We sing the hymn, “Praise to the Man” after which the bishop stands and invites 16 year old Chad Duncan to the podium, to announce that he has interviewed Chad and found him worthy to be ordained to the office of a Priest in the Aaronic Priesthood. Big smiles and handshakes ensue. Chad's twin sister sits in front of me with her mother, watching her brother be congratulated for his achievement.

I see Brother Harris slowly walk up the aisle, counting the number of people in attendance. My daughter asks me if she can get up and go get a drink. I tell her we don't walk around during sacrament meeting, it's not reverent. She stares at Brother Harris with a glare.

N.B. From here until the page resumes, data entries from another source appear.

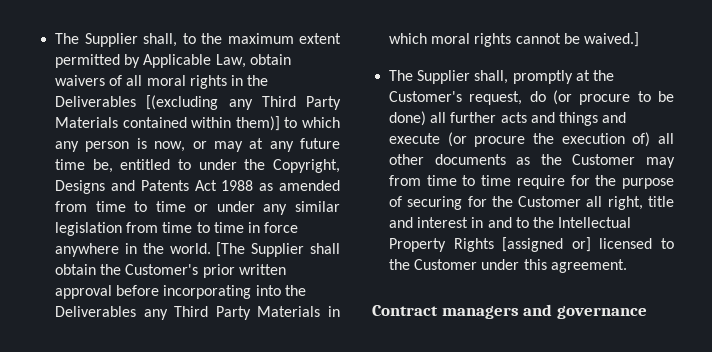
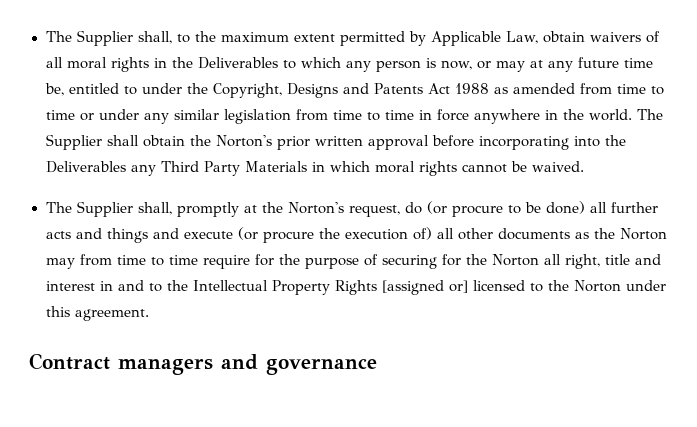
- The Supplier shall, to the maximum extent permitted by Applicable Law, obtain waivers of all moral rights in the Deliverables [(excluding any Third Party Materials contained within them)] to which any person is now, or may at any future time be, entitled to under the Copyright, Designs and Patents Act 1988 as amended from time to time or under any similar legislation from time to time in force anywhere in the world.
+ The Supplier shall, to the maximum extent permitted by Applicable Law, obtain waivers of all moral rights in the Deliverables to which any person is now, or may at any future time be, entitled to under the Copyright, Designs and Patents Act 1988 as amended from time to time or under any similar legislation from time to time in force anywhere in the world.
- [The Supplier shall obtain the Customer's prior written approval before incorporating into the Deliverables any Third Party Materials in which moral rights cannot be waived.]
+ The Supplier shall obtain the Norton's prior written approval before incorporating into the Deliverables any Third Party Materials in which moral rights cannot be waived.
- The Supplier shall, promptly at the Customer's request, do (or procure to be done) all further acts and things and execute (or procure the execution of) all other documents as the Customer may from time to time require for the purpose of securing for the Customer all right, title and interest in and to the Intellectual Property Rights [assigned or] licensed to the Customer under this agreement.
+ The Supplier shall, promptly at the Norton's request, do (or procure to be done) all further acts and things and execute (or procure the execution of) all other documents as the Norton may from time to time require for the purpose of securing for the Norton all right, title and interest in and to the Intellectual Property Rights [assigned or] licensed to the Norton under this agreement.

Next we sing the sacrament hymn, “O God, the Eternal Father” after which I watch as the Aaronic-priesthood-bearing boys prepare, bless, and pass the sacrament. During the quiet time of the passing of the sacrament, my father leans over my 7 year old daughter and whispers to my 11 year old son, “That’ll be YOU in a year, son, passing the sacrament and holding the priesthood so well like those boys. See how reverently they perform their sacred duty?” Proud smiles for my son while Grandpa reaches behind my daughter's head to pat him on the back.

Next comes a talk by Brother Green on the subject of fathers taken from “The Family, a Proclamation to the World.” He explains how fathers are to preside over their families using their priesthood as a sacred power to act in God’s name, which should not be taken lightly, it is That Important. He tells us all that abusing this awesome power and exercising unrighteous dominion over women and children is not pleasing in the Lord’s eyes. Men are instead supposed to use their power to help and serve others, and treat their women as if they are equal to men. As head of the household and having the holy priesthood power bestowed upon you, you men must remember you have a grave responsibility to make sure that you don’t abuse the special power you hold. You must remember that women are daughters of God. They have worth in God’s eyes, and you must always remember to grant them respect and equality and treat them as if they have worth. God has given you your sweet wife as a helpmeet and a friend, so treat her well! If you don't then you have forgotten what the Priesthood Power means! I see the bishop smile and nod. Brother Green ends his talk in the name of Jesus Christ, amen. I'm expected to say "Amen."

The next speaker teaches that if we follow God’s plan for us, we can become gods and goddesses someday over our own worlds. I find myself wondering what it means to be a goddess ~ considering I’ve never heard about my Heavenly Mother at all, beyond learning that there is one, even though we know nothing about her. But for some reason it was set up by God so I can only learn about God and only know what He is like from all the scriptures and the conference talks and doctrine that focus on just Him. I wonder to myself, does this mean that if I make it to the Celestial Kingdom and become a Goddess with my husband as God, I could also be as unmentionable as our Heavenly Mother is? Will our children be taught by Him to pray to Him only and never think of me? Will they be told to worship Him in all they do, and strive to be like Jesus (if that’s how our world plays out), but not encouraged to strive to be more like my girls, who are rarely mentioned in holy scripture? Will my spirit children be taught by my husband that He is all-knowing and will be the final judge of their hearts and lives in the end?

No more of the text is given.